Mais là, j'ai trouvé le film raté pour toute une série de raisons :


* La déchéance d'une société

Mouais.. Ce film illustrerait, lors de la période de la guerre de sécession, l'effondrement du sud marécageux, de ses valeurs archaïques supplantées par la modernité du nord. Un monde mourant et voué à disparaître..

On m'ôtera pas de l'idée que pour filmer une société qui s'effondre, Fellini, c'est quand même déjà plus funky (Au choix entre Il Bidone, La Dolce Vita, Satyricon, Casanova). La comparaison est certes anachronique et peut-être injuste, mais thématiquement c'est la même chose, le traitement est juste plus riche, plus complexe, plus passionnant, plus osé, et surtout plus maîtrisé. Ici le récit est extrêmement laborieux et confus (j'y reviendrai).
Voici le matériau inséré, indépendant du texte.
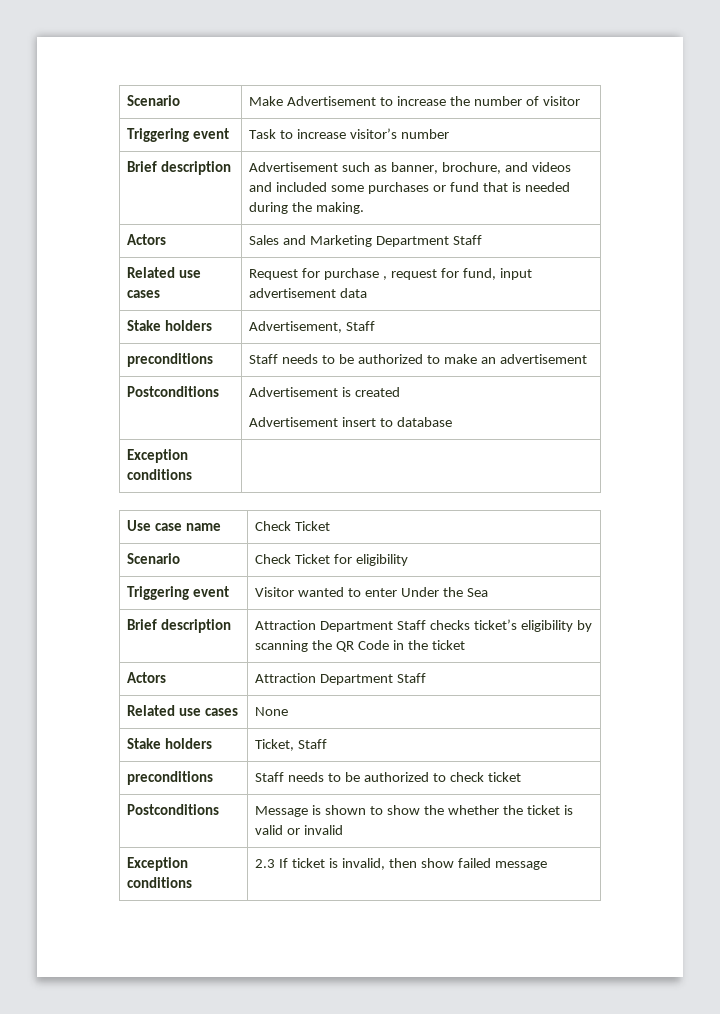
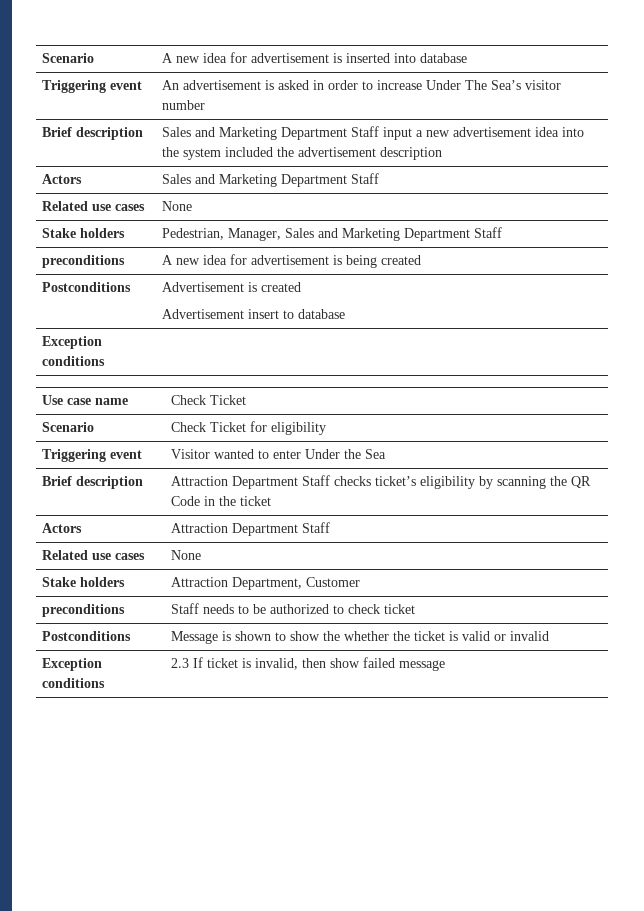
- Scenario | Make Advertisement to increase the number of visitor
- Triggering event | Task to increase visitor’s number
- Brief description | Advertisement such as banner, brochure, and videos and included some purchases or fund that is needed during the making.
+ Scenario | A new idea for advertisement is inserted into database
+ Triggering event | An advertisement is asked in order to increase Under The Sea’s visitor number
+ Brief description | Sales and Marketing Department Staff input a new advertisement idea into the system included the advertisement description
  Actors | Sales and Marketing Department Staff
- Related use cases | Request for purchase , request for fund, input advertisement data
- Stake holders | Advertisement, Staff
- preconditions | Staff needs to be authorized to make an advertisement
+ Related use cases | None
+ Stake holders | Pedestrian, Manager, Sales and Marketing Department Staff
+ preconditions | A new idea for advertisement is being created
- Stake holders | Ticket, Staff
+ Stake holders | Attraction Department, Customer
* L'histoire d'amour entre les personnage de Bette Davis et Henry Fonda

J'ai rarement vu un couple aussi dépareillé.. Fonda, encore jeune premier a un balai dans le derrière tellement énorme que ça en devient gênant. A l'écran il ne se passe strictement rien entre lui et Bette, c'est tout plat, aucune alchimie, aucune émotion, aucune complicité, chacun fait sa propre partition dans son coin sans trop se soucier de l'autre.. Du coup, c'est très dur de s'intéresser à ce supposé amour fou, car très dur d'y croire.

Le personnage de Bette est "sauvage", sans complexe, j'aurais plus tendance à penser qu'elle serait du genre à lui balancer des cailloux à la tronche au personnage de Fonda, aussi lisse, poli, et propre sur lui.

Bette Davis, elle le croque sans pitié ce Fonda insipide. Cette relation déséquilibrée, on ne la retrouve pas du tout dans "Autant en emporte le vent" car Fonda (jeune), c'est pas Clark Gable.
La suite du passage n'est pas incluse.